Victimizarse tiene premio en estos momentos. Ello no excluye la posibilidad y el hecho real de haber sido víctima de algo, de alguien o de ciertas circunstancias. Pero lo que es novedoso en los últimos años es aprovecharlo como discurso político, para venderlo a un determinado electorado que también lo necesita. Si uno está una mala posición, puede suceder que encuentre consuelo cuando se escucha a un dirigente cómo critica a un tercero. Eso ha sucedido en Barcelona con la alcaldesa Ada Colau, que, curiosamente, ha acertado al marcar la agenda política que más le interesa.

Para bien o para mal, Colau ha logrado establecer una línea roja sobre su propio proyecto. Todas las grandes ciudades del mundo tienen o tendrán en poco tiempo el mismo problema, que engarza con distintos factores: la movilidad y la compatibilidad entre los que necesitan el espacio público para el trabajo y los que lo precisan sencillamente para vivir. Barcelona, además, está encajonada geográficamente y lo que la hace muy atractiva es también un obstáculo para su propio futuro. Hay poco espacio, una enorme densidad urbana y una población que envejece. Todo eso lo ha sabido captar Ada Colau.

Sin embargo, identificado el reto, en un momento en el que las sociedades occidentales, donde se enmarca la ciudad, necesitan más “cuidados” que nuevos proyectos de crecimiento masivo, la gran incapacidad de Colau ha sido la de establecer puentes y encontrar complicidades. Ha actuado de forma unilateral con la excusa de que tenía enemigos muy fuertes que le iban a hacer la vida imposible. En ese viaje, en parte con los socialistas en el gobierno, que no se han planteado en ningún momento un proyecto antagónico –porque no lo tienen ni lo podrían defender– Colau ha buscado la vía victimista, la mala excusa de los progresistas de salón.

El adversario es Foment, señala Colau; son los sectores económicos, son los que están anclados en el pasado, a su juicio. La división entre los partidarios de la Barcelona del sí frente a los del ‘no’ es para ella ilusoria. Y señala que está a favor de los proyectos que en los últimos meses, tras una parálisis de la ciudad preocupante –también obligada por el Covid y por la desaparición durante más de un año y medio del turismo internacional– se han recibido con cierto fervor. Pero no es cierto. Los comunes de Ada Colau han aceptado que Barcelona sea sede, en 2024, de uno de los eventos más elitistas del mundo: la Copa América de Vela.

Esta cuestión es importante. Solo cuando todas las partes habían firmado el acuerdo, con el impulso del equipo de vela neozelandés, y con el sector privado volcado en ello –la entidad Barcelona Global– Colau se decidió a firmar el documento. Solo cuando vio que iba a ser ‘victimizada’, de verdad, por frustrar el evento.
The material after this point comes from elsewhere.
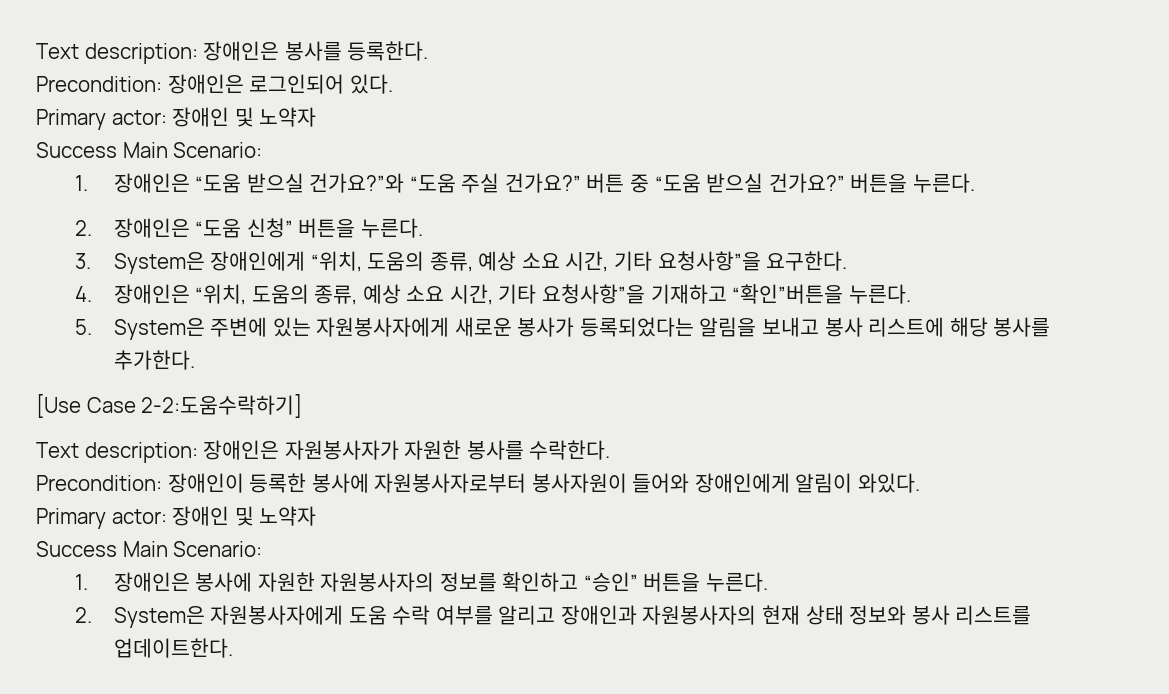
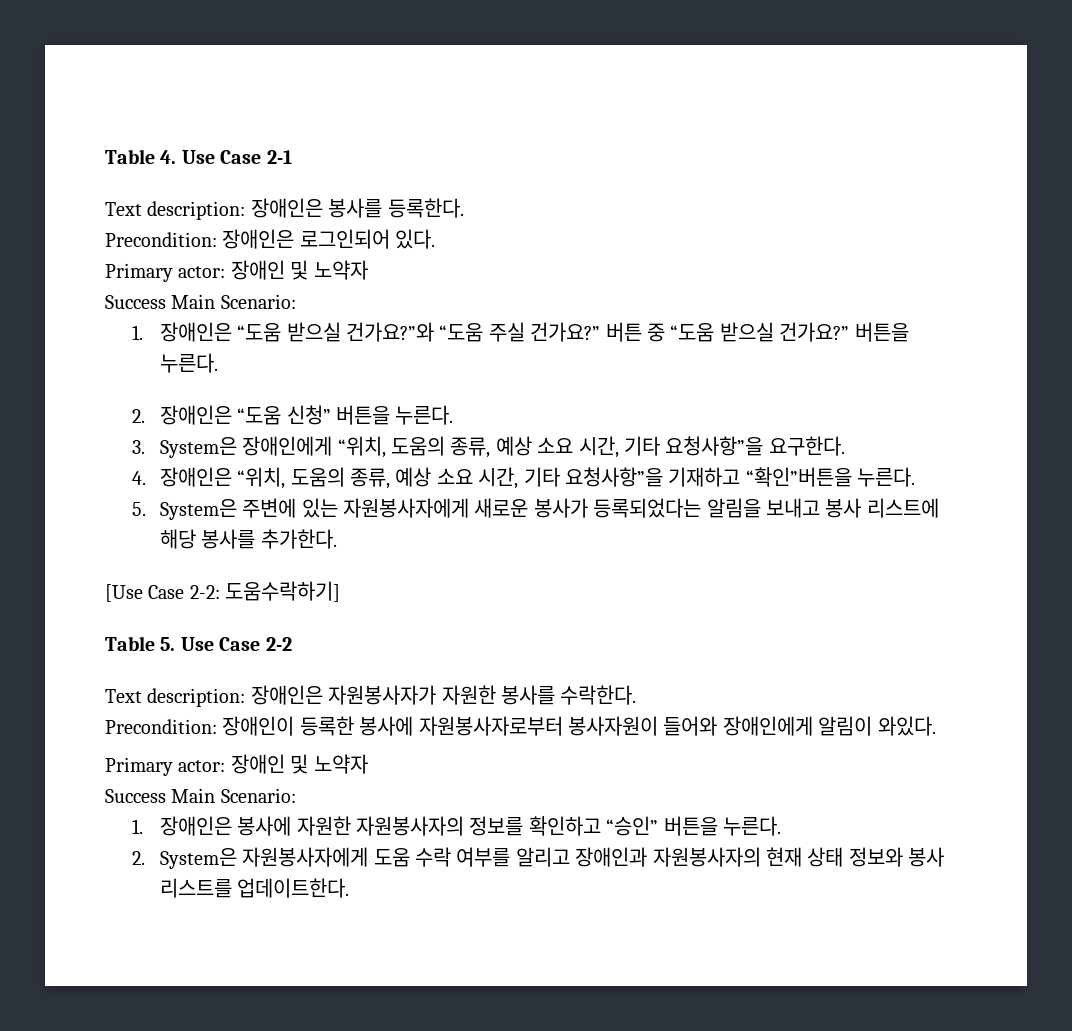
+ Table 4. Use Case 2-1
- [Use Case 2-2:도움수락하기]
+ [Use Case 2-2: 도움수락하기]
+ Table 5. Use Case 2-2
Todas las partes tuvieron claro que ella iba a ser la diana de los dardos en caso de que la Copa América se hubiera perdido.
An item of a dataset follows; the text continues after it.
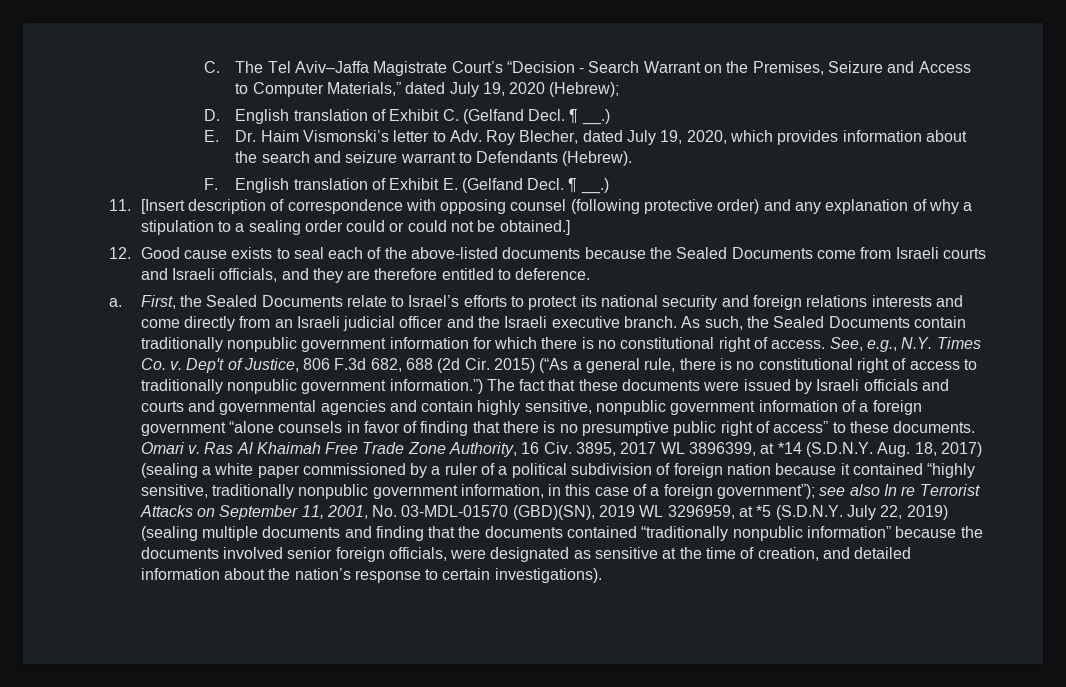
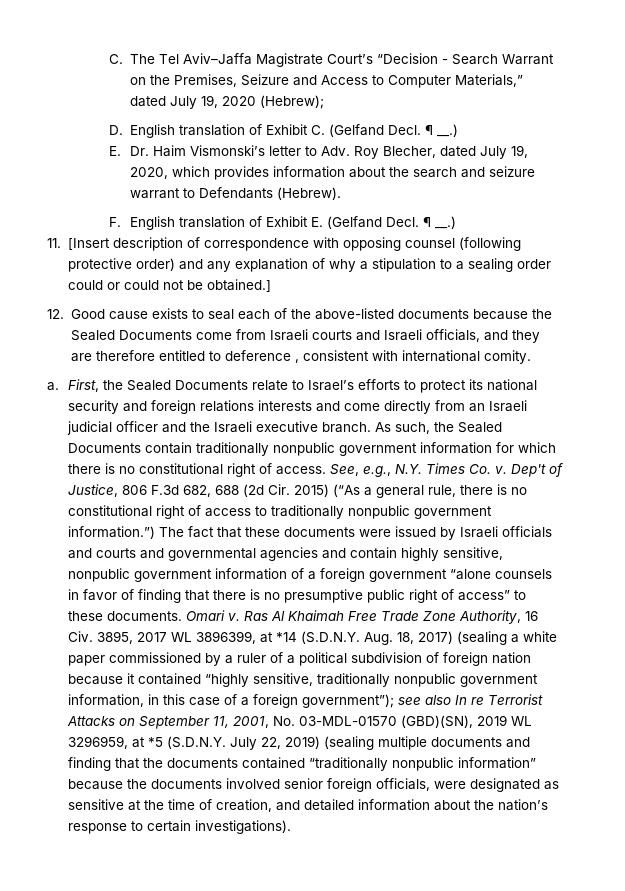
- 12. Good cause exists to seal each of the above-listed documents because the Sealed Documents come from Israeli courts and Israeli officials, and they are therefore entitled to deference.
+ 12. Good cause exists to seal each of the above-listed documents because the Sealed Documents come from Israeli courts and Israeli officials, and they are therefore entitled to deference , consistent with international comity.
Eso lo sabe Colau, conocedora del gran malestar interno de los comunes. ¿Se pasan los últimos siete años clamando contra la elite para albergar y jalear el acontecimiento más elitista, con equipos de señores y señoras con muchos posibles que navegan a vela? ¿Ha visto la alcaldesa al rey emérito en Sanxenxo con sus ‘amigos’ los regatistas?

Luego está el ánimo de renovar el discurso de la izquierda, con esa apuesta por movimientos como el queer, los talleres para una nueva masculinidad y la obsesión por presentar a la izquierda tradicional como algo del pasado ya superado --¿el PSC?--, sin ser conscientes de que esos activistas tan modernos son capaces de impedir la presentación de un libro que intenta aportar luz sobre la transexualidad.

Es una contradicción que debe superar esa izquierda que se ha alimentado en los últimos años de las administraciones que decía querer reformar. Un progresismo de salón, que se victimiza. Es la elite, ¿pero qué elite? La elite es la que llegará a Barcelona para disfrutar de un evento muy atractivo, televisado para todo el mundo, y que elegirá restaurantes de lujo mientras observa a los veleros en la costa de la ciudad. Bienvenidos todos ellos. Incluso Colau, si sigue en el consistorio, los podrá saludar de forma efusiva.